The Pennsylvania Avenue Development Corporation took a dramatic turn yesterday in its seven-year effort to renew downtown Washington by permitting the city's premier developer to assume control of the long-delayed Willard Hotel renovation project, and by acknowledging that harsh economic realities preclude building low-income housing in the area.

With a collective sigh of relief, board members of PADC, the federal agency charged with directing renovation of America's main street, voted unanimously to allow Oliver T. Carr Jr. to become a managing partner in the Willard project. The board also decided to reduce the number of hotel rooms in the project from 600 to 350 and to build instead an adjoining 225,000-square-foot office building.
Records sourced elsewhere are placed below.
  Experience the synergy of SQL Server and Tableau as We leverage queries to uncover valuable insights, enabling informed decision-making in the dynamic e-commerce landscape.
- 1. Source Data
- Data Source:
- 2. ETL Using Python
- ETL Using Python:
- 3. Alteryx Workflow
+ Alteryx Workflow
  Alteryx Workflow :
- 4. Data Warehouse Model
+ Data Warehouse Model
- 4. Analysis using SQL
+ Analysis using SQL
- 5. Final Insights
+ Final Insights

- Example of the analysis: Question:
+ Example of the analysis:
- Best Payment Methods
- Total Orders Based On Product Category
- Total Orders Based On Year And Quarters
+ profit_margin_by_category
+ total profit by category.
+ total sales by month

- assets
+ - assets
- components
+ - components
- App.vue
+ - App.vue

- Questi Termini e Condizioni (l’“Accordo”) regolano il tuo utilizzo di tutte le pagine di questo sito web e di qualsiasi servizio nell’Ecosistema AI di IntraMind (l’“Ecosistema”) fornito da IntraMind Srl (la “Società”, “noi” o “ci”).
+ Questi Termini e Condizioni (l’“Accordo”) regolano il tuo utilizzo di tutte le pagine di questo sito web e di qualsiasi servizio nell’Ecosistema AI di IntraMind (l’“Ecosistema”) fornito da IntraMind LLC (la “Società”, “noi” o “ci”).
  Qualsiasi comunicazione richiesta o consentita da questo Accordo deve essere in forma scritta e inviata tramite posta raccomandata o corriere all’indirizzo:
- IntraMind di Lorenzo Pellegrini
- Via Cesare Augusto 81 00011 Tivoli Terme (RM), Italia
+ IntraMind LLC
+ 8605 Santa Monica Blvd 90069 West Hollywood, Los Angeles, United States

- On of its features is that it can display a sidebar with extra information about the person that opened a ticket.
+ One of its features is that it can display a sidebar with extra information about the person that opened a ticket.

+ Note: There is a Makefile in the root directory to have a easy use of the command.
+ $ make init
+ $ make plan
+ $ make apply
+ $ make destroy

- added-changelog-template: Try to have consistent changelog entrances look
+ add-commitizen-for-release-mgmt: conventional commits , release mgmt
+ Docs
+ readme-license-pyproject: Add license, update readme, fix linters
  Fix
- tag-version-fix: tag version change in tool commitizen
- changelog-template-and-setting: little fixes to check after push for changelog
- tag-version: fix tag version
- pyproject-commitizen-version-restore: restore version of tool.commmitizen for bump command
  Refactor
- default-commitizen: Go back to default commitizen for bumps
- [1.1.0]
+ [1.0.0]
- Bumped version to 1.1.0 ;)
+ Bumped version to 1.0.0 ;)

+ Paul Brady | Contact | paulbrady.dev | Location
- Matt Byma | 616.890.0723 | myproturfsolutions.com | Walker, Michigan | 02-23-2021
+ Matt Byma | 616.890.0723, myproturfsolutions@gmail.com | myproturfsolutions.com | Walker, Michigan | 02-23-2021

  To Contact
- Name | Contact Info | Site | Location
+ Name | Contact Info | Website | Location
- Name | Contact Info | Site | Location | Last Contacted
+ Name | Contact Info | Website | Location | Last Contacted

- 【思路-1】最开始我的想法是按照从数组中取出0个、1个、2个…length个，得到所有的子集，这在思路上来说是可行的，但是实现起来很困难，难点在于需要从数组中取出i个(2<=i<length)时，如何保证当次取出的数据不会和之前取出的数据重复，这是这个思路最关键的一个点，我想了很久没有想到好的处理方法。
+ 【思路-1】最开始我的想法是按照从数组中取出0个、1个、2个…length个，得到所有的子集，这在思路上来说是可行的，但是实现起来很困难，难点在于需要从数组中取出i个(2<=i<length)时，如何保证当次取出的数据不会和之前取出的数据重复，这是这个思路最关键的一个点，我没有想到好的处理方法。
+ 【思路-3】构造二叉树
In return, Carr has pledged to arrange to finance the project through the Equitable Life Assurance Society of the United States by December and to have the project completed by early 1984.

Renovation of the Willard, located at 14th Street and Pennsylvania Avenue NW, was considered the crown jewel of the agency's plans to renew the avenue between the White House and the Capitol. For three years, the project had been delayed because of financing difficulties encountered by its originally designated developer, Stuart S. Golding.

Since December 1978, when Golding was chosen to develop the project, Carr has contended that Golding's plan for rehabilitating the historic hotel and using the land around it was not financially feasible because it devoted too much space to hotel rooms.

Carr insisted that the project could not pay for itself unless commercial space were added to supplement the hotel's revenues, and yesterday, the PADC board effectively agreed.

There were also indications yesterday that the board might have to bow to economic realities affecting its orginal plans for a "unique and model intown living environment" downtown, complete with housing for all income groups.

The agency's 1974 redevelopment proposed construction of 1,500 housing units, including 250 for low- and moderate-income families, east of the FBI Building; 475,000 square feet of office space and 325,000 square feet of stores and shops.

But yesterday, the PADC received an interim report from its staff and consultants confirming what many planners and developers have suspected for quite some time -- that soaring land costs and high interest rates dictate the construction of mostly high-priced office buildings, retail stores and luxury condominium apartment buidlings.

The report recommended that plans for office space construction in the area be more than tripled -- to 1.65 million square feet -- and that residential construction be confined to high- and mid-rise buildings containing high-priced efficiencies and one-bedroom apartments. The plan for 250 units for low- and moderate-income families was dropped.

"Given current market conditions, the PADC eastern sector is not a competitive site for rental housing," the report stated. "The (sector) remains a competitive site for smaller-sized condominium housing units in high- or mid-rise buildings . . . "

The report also suggests that the PADC reduce its commitment to help private developers assemble parcels of land. Under the newly proposed approach, for instance, the PADC would spend less than half of the $60 million it originally earmarked to acquire land for housing north of Market Square.

The agency did not adopt the recommendations and will not vote on them until public hearings are held, but some initial opinions were voiced yesterday.

Max N. Berry, a lawyer and chairman of the PADC, said yesterday that the revised plan's emphasis on office construction merely reflected "an economic reality."

W. Anderson Barnes, the agency's executive director, added that, "We now have a meaningful blue print for mixed use."

However, John Wiebenson, a member of the Metropolitan Washington Planning and Housing Association, told the PADC that its target for housing construction was too low and urged that it retain units for low-income families.

"The earlier plan called for 15 percent of the units to be subsidized for low- and moderate-income people," he said. "We believe this should not be dropped from the plan, but rather should be made a minimum goal."

The PADC meeting was dominated by the joint appearance of Carr and Golding, once bitter rivals who yesterday gave the appearance of being loving friends.

"I feel I'm associating with a splendid group," said Carr, describing his new partnership with Golding and the Fairmont Hotel Corp. of San Francisco.

Last May, Golding accused Carr of "trying to block this thing" through lawsuits and by blocking a federal grant that would have helped the project. But yesterday, a serene Golding insisted after the meeting that, "We have never had any persistent feelings that Mr. Carr was trying to jeopardize me or the project."

Under the latest plan, the old Willard will be renovated to a luxury hotel and shops, and a new office building will be erected next door. The exterior of the office building will mirror the Willard's beaux arts architecture.

The New York architecural firm of Hardy, Holzman and Pfeiffer, which did the original plans, will be retained to do the new design.